There's a problem with upvoting on HN: upvote is also the only saving mechanism available: If I run across some click-baity title, but I don't have time to read it right now I will click upvote, but what I really mean by that is "save for later".

Maybe HN just needs to separate bookmarking and upvoting?


... HN has added favorites recently ("favorite" link, on the submission/individual comments page) and thus has both. And apparently really needs a more public changelog.
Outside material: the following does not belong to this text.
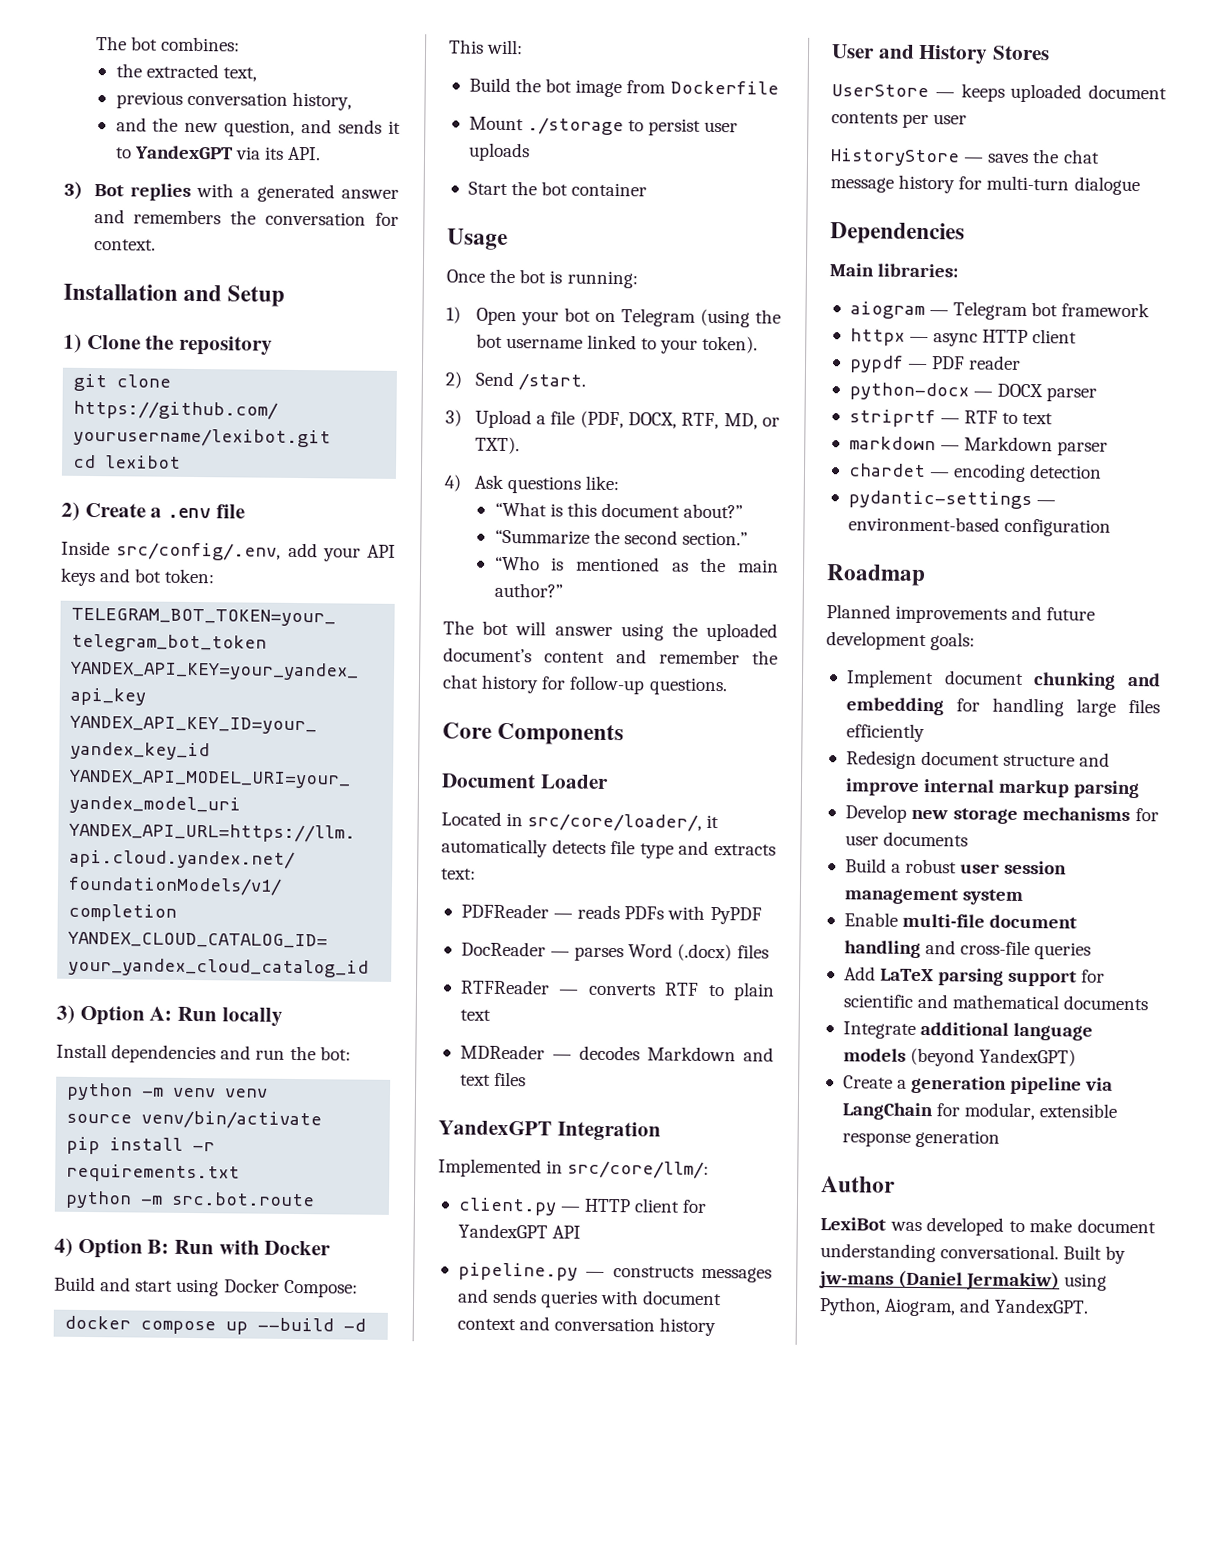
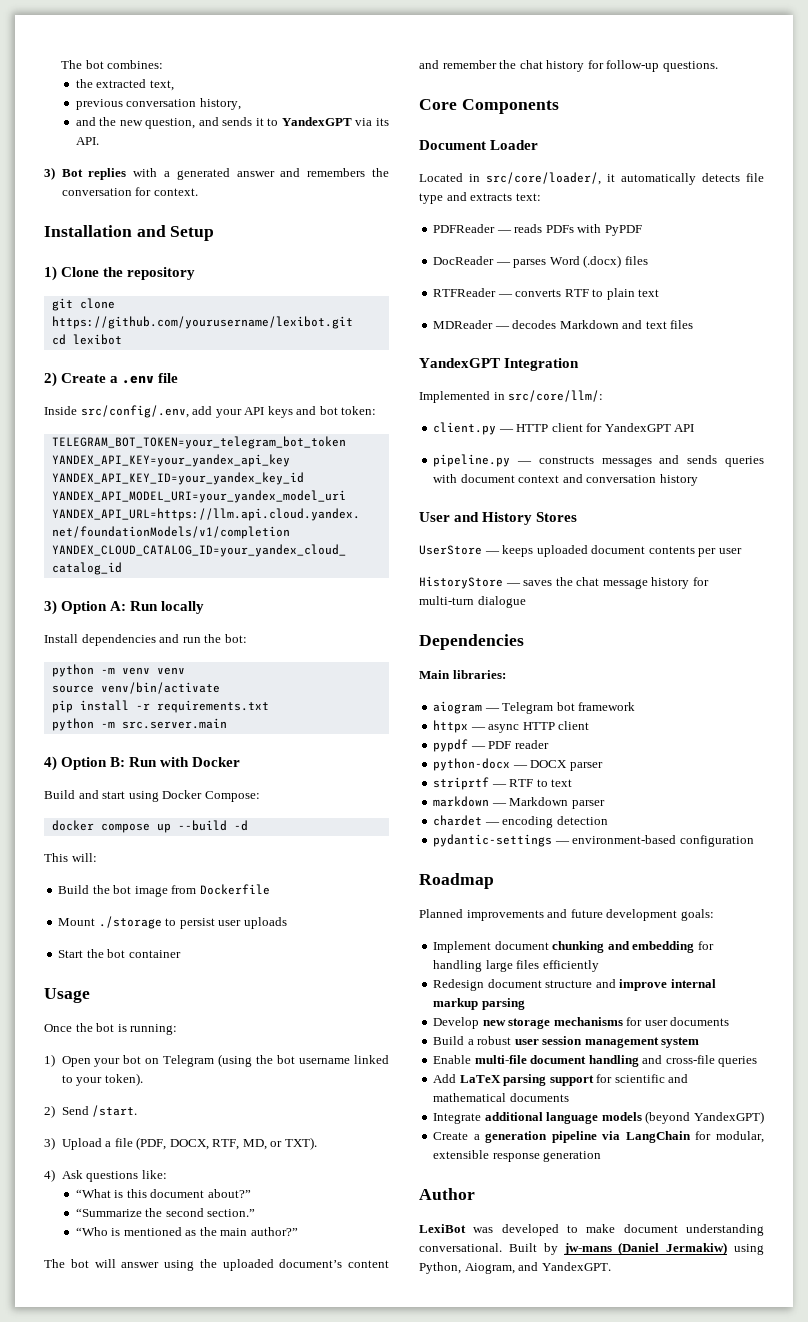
- python -m src.bot.route
+ python -m src.server.main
I was just making an observation, certainly didn't intend it as criticism.


Have you considered that some posts may simply be a good read? I often don't comment because the post itself made a good job of stating a point. There is no need to reiterate what was said in a post just to get HN points.


HN is like Leslie Knope and has an opinion about everything :-)

Jokes aside, I agree with your comment.


I've created two scrapbooks commemorating this comment. Where I should ship them to? ;-)


Burt Macklin, FBI.


That's already how HN works. Articles with too many comments get a huge penalty and get pushed off the front page quickly.

It has the effect of stifling a lot of interesting and important discussions and topics. I make an effort to up vote posts with too many comments to help them.


Sounds about right !

But actually all Deep Learning stuff, tutorials, videos are upvoted pretty quickly those times.